Implement custom Chinese tokenizer.

emfomy opened this issue 3 years ago · comments

We may implement our own tokenizer rather than using BertTokenizerFast.
Our own tokenizer should have the following features:

Disable word piece. Convert text to token ID character by character (e.g. tokenizer.convert_tokens_to_ids(list(input_text)))
Reimplement clean_up_tokenization method. The default method is implemented for English only. Our method may remove whitespaces and convert half-width punctuations to full-width ones.

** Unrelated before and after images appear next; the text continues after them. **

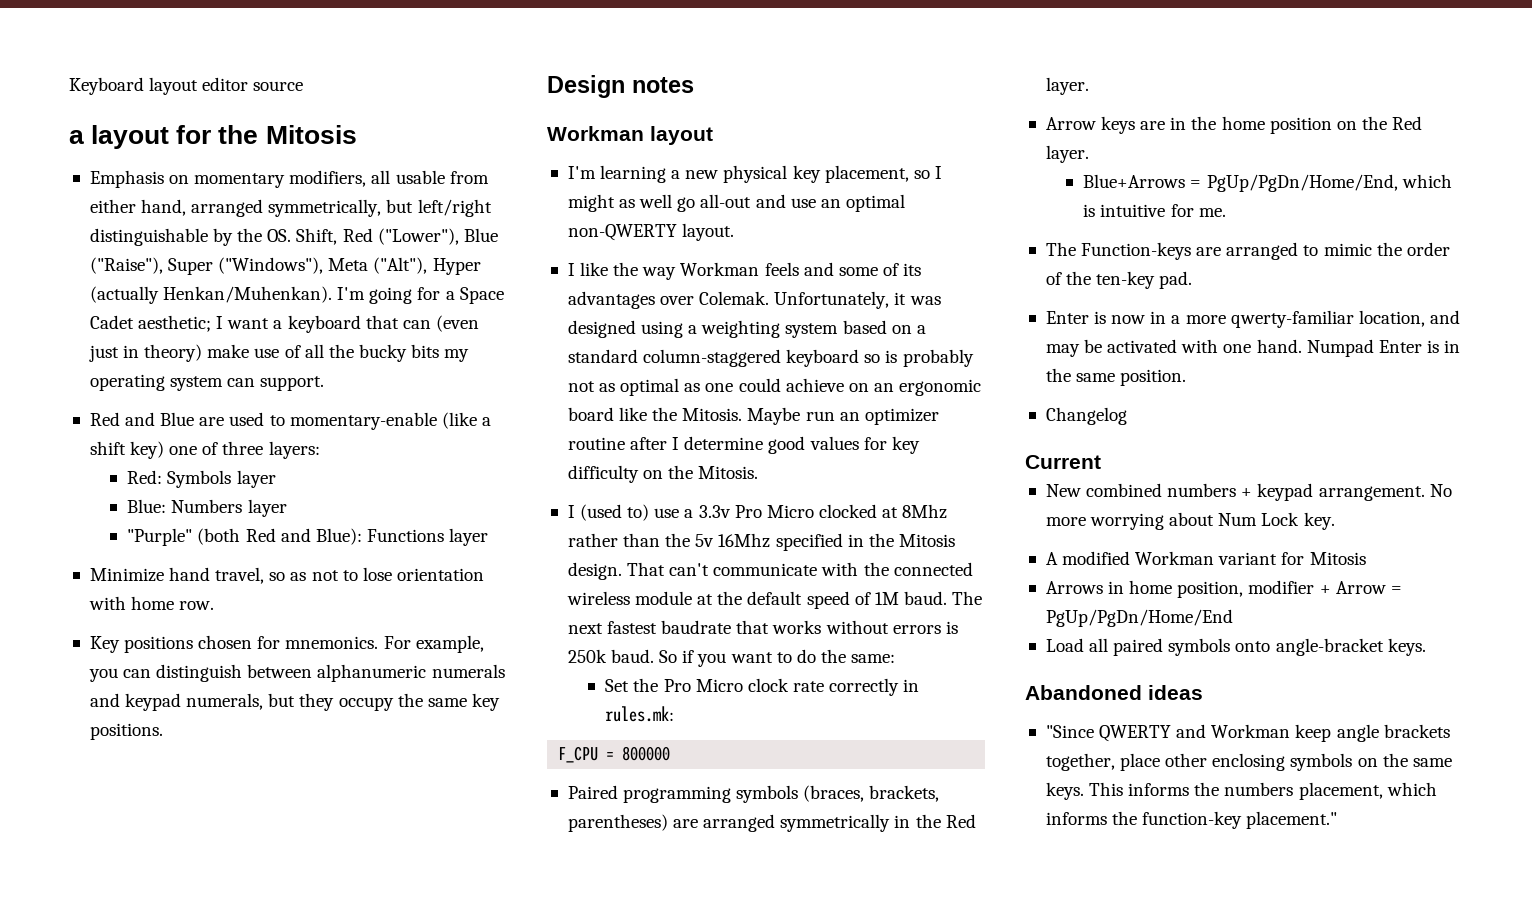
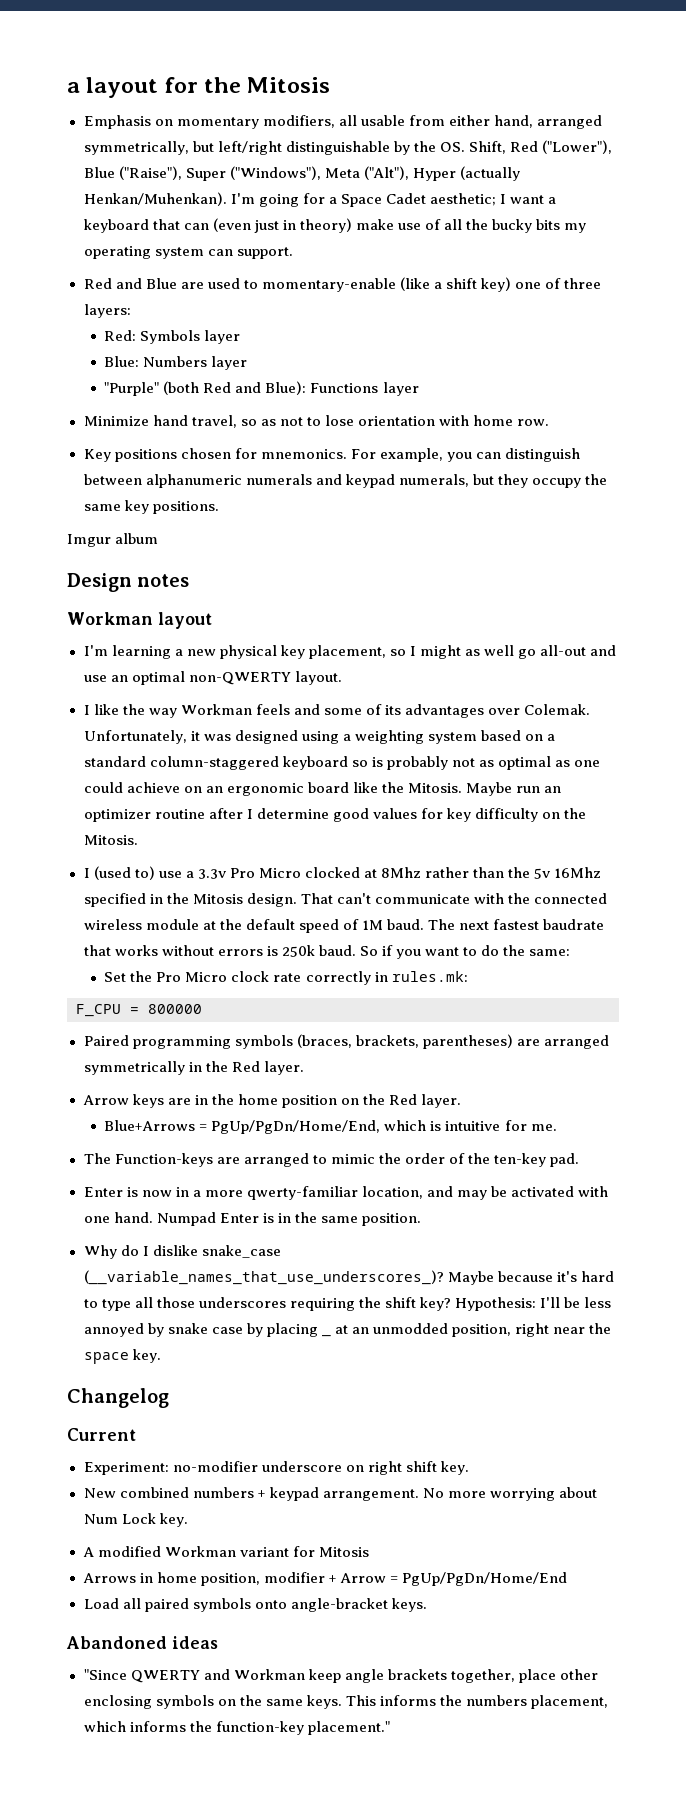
- Keyboard layout editor source
+ Imgur album
+ Why do I dislike snake_case (__variable_names_that_use_underscores_)? Maybe because it's hard to type all those underscores requiring the shift key? Hypothesis: I'll be less annoyed by snake case by placing _ at an unmodded position, right near the space key.
  Changelog
  Current
+ Experiment: no-modifier underscore on right shift key.

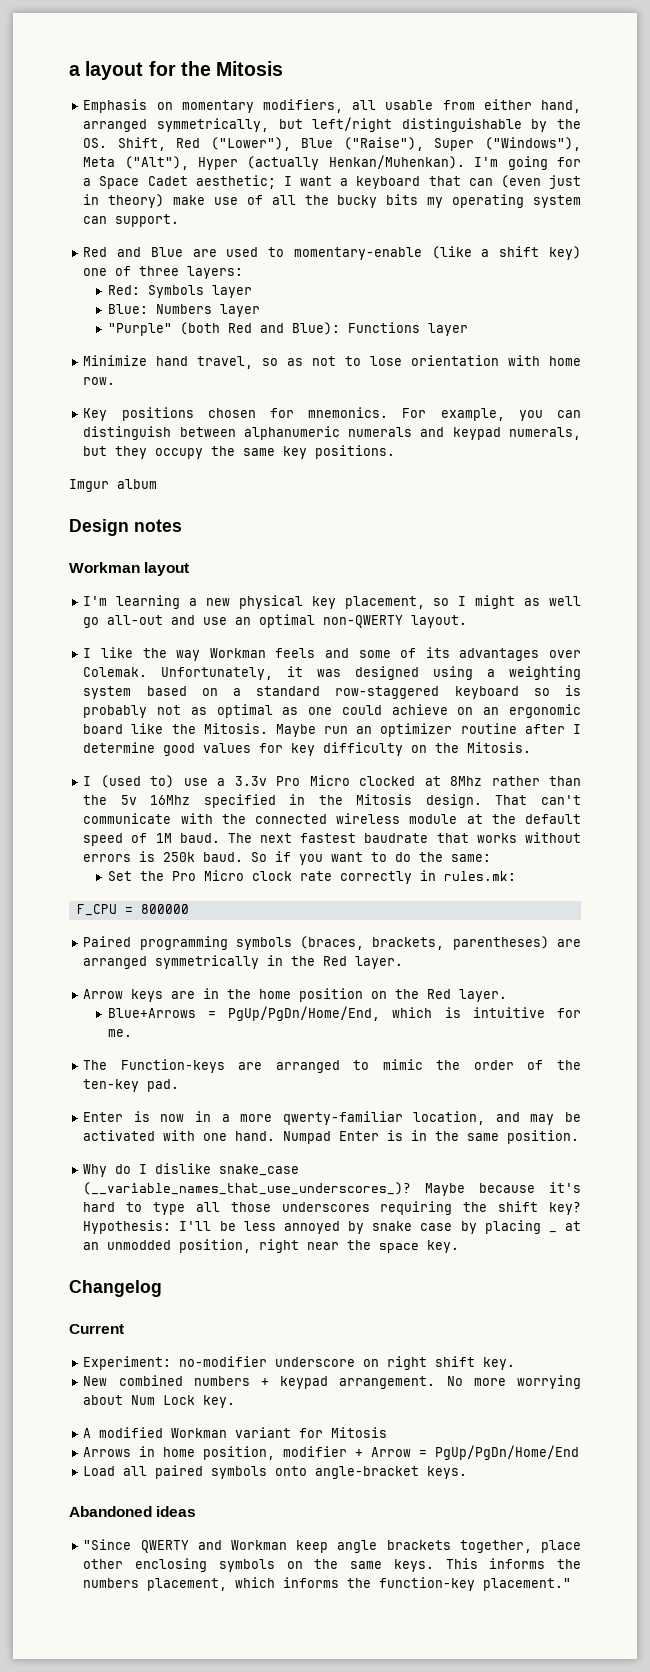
- Unfortunately, it was designed using a weighting system based on a standard column-staggered keyboard so is probably not as optimal as one could achieve on an ergonomic board like the Mitosis.
+ Unfortunately, it was designed using a weighting system based on a standard row-staggered keyboard so is probably not as optimal as one could achieve on an ergonomic board like the Mitosis.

Wacha · Answer 1 · Mon Feb 01 2021 04:37:17 GMT+0800 (China Standard Time)

when computing this:
tokenizer = BertTokenizerFast.from_pretrained('bert-base-chinese')
model = AutoModel.from_pretrained('ckiplab/albert-tiny-chinese-pos')

I have issue:
f"Unable to load weights from pytorch checkpoint file for '{pretrained_model_name_or_path}' "
OSError: Unable to load weights from pytorch checkpoint file for 'ckiplab/albert-tiny-chinese-pos' at

I have
transformers==4.2.2
ckip-transformers==0.2.1
torch==1.4.0

Mu Yang · Answer 2 · Fri Feb 26 2021 12:50:43 GMT+0800 (China Standard Time)

Consider using the 🤗Tokenizers after it release a stable version instead.